§ **Assigned task**:
Transcribe the records below from the first line to the line that includes "-91,7 +91,7 @@", inclusive, and omit the pictures.

§ **Data shown**:
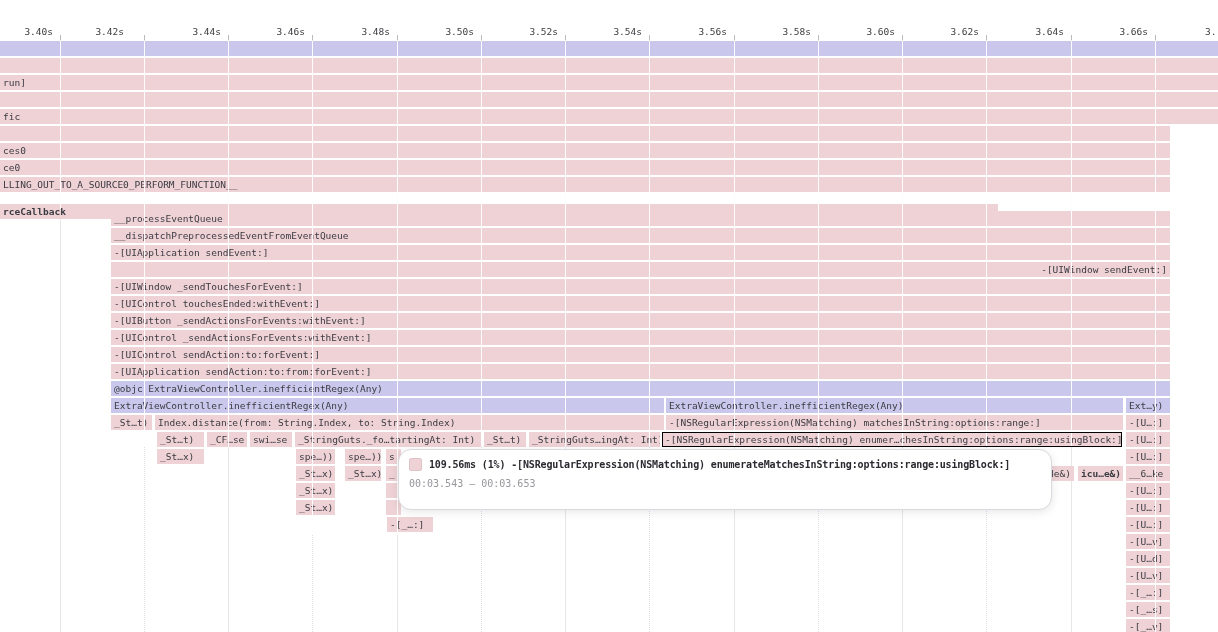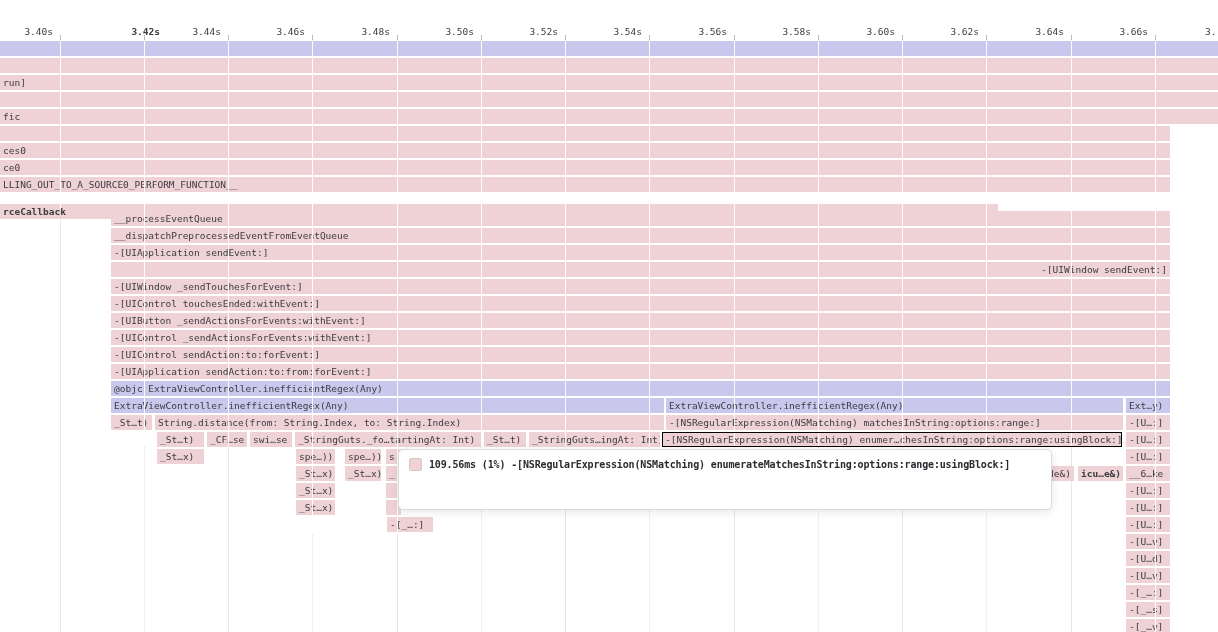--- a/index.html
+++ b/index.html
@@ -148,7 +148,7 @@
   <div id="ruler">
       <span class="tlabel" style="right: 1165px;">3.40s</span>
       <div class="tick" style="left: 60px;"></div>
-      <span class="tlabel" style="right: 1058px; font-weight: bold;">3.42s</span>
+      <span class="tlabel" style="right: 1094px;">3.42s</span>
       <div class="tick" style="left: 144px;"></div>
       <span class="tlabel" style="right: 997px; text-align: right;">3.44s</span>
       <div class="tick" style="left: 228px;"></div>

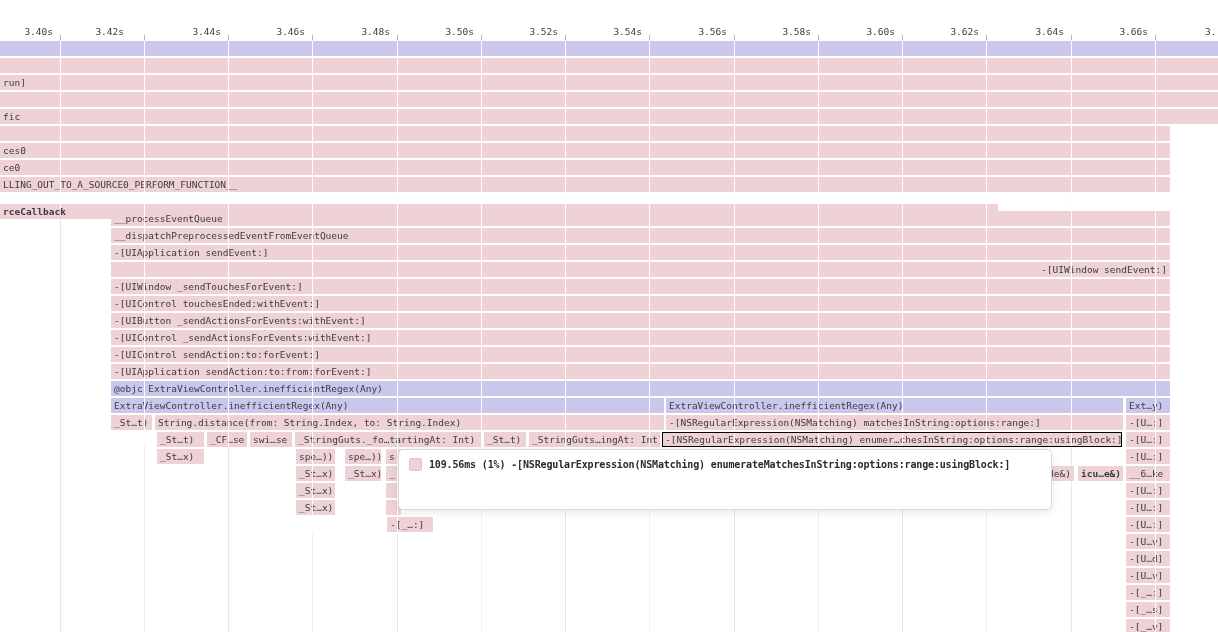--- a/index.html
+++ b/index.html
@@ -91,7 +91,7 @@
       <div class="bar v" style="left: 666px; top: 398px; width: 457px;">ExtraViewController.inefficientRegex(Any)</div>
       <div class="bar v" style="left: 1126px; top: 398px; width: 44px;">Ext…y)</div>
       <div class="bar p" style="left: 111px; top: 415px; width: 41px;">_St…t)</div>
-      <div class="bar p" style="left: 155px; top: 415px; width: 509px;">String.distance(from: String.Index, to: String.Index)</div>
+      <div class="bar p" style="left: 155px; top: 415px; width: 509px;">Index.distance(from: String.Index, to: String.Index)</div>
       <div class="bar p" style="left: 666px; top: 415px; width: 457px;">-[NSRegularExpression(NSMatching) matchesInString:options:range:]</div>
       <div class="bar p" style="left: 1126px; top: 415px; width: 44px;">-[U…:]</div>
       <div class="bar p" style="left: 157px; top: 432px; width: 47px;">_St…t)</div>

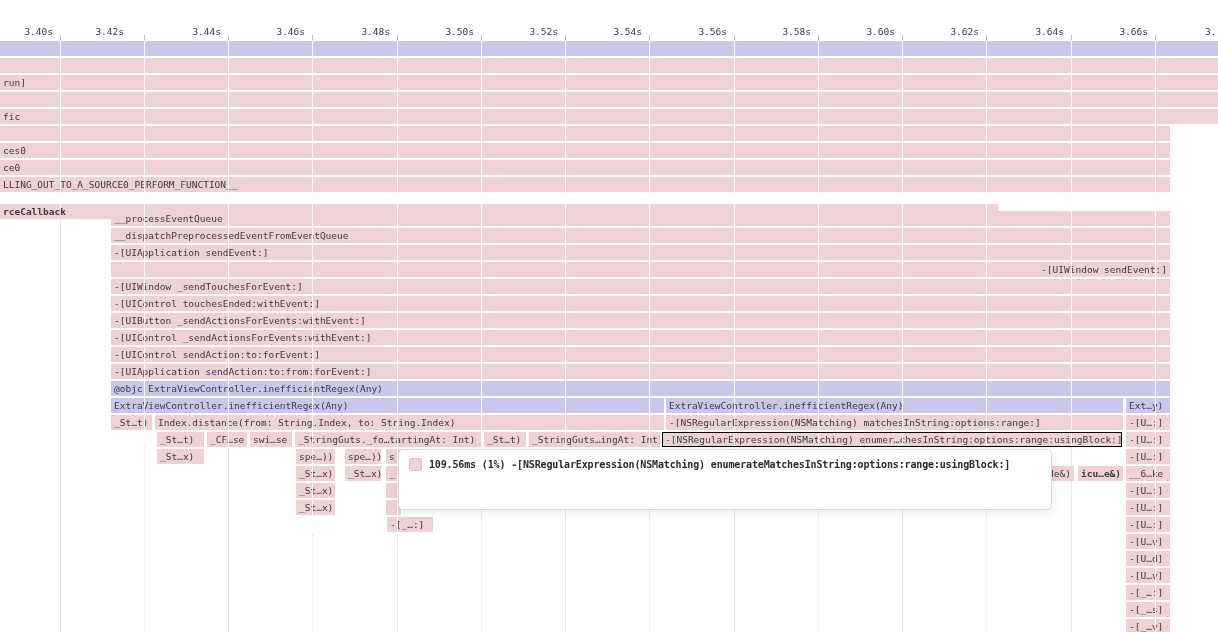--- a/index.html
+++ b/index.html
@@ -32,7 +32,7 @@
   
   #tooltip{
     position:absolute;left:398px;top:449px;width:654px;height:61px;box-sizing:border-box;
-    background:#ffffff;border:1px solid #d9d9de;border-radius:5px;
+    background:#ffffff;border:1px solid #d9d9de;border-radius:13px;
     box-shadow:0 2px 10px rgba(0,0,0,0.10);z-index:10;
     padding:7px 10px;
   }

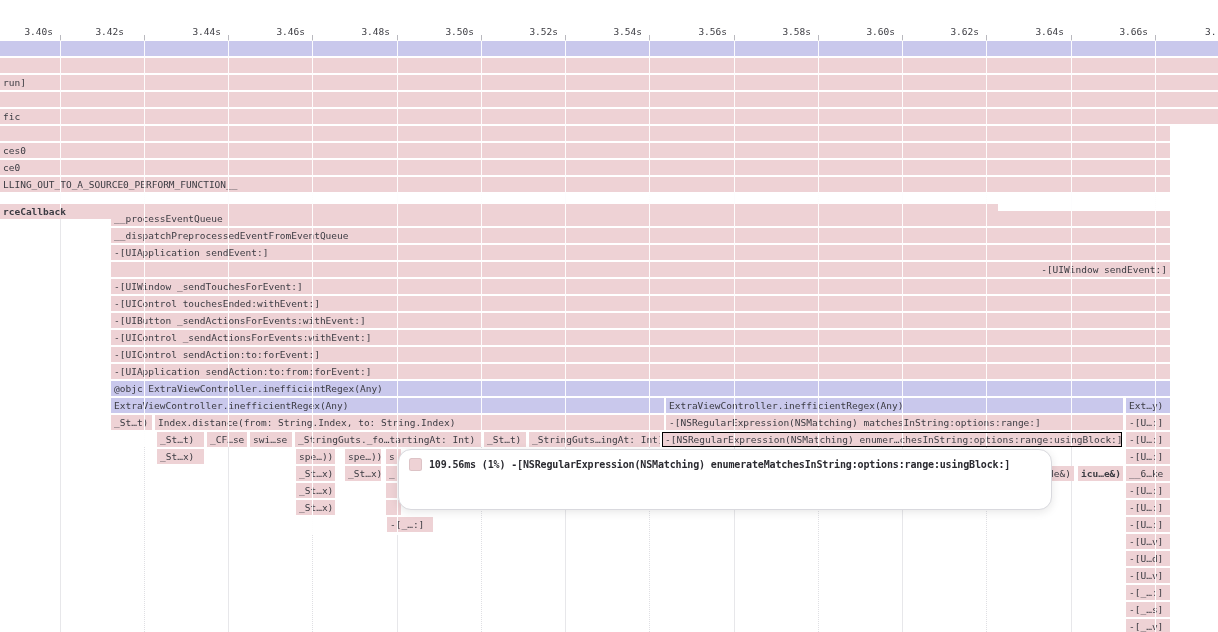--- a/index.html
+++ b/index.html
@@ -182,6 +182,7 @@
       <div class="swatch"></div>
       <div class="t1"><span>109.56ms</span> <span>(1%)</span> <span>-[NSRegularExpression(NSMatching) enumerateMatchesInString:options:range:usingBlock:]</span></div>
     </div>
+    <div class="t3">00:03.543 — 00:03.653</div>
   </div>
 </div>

§ **Response to this task**:
--- a/index.html
+++ b/index.html
@@ -148,7 +148,7 @@
   <div id="ruler">
       <span class="tlabel" style="right: 1165px;">3.40s</span>
       <div class="tick" style="left: 60px;"></div>
-      <span class="tlabel" style="right: 1058px; font-weight: bold;">3.42s</span>
+      <span class="tlabel" style="right: 1094px;">3.42s</span>
       <div class="tick" style="left: 144px;"></div>
       <span class="tlabel" style="right: 997px; text-align: right;">3.44s</span>
       <div class="tick" style="left: 228px;"></div>

--- a/index.html
+++ b/index.html
@@ -91,7 +91,7 @@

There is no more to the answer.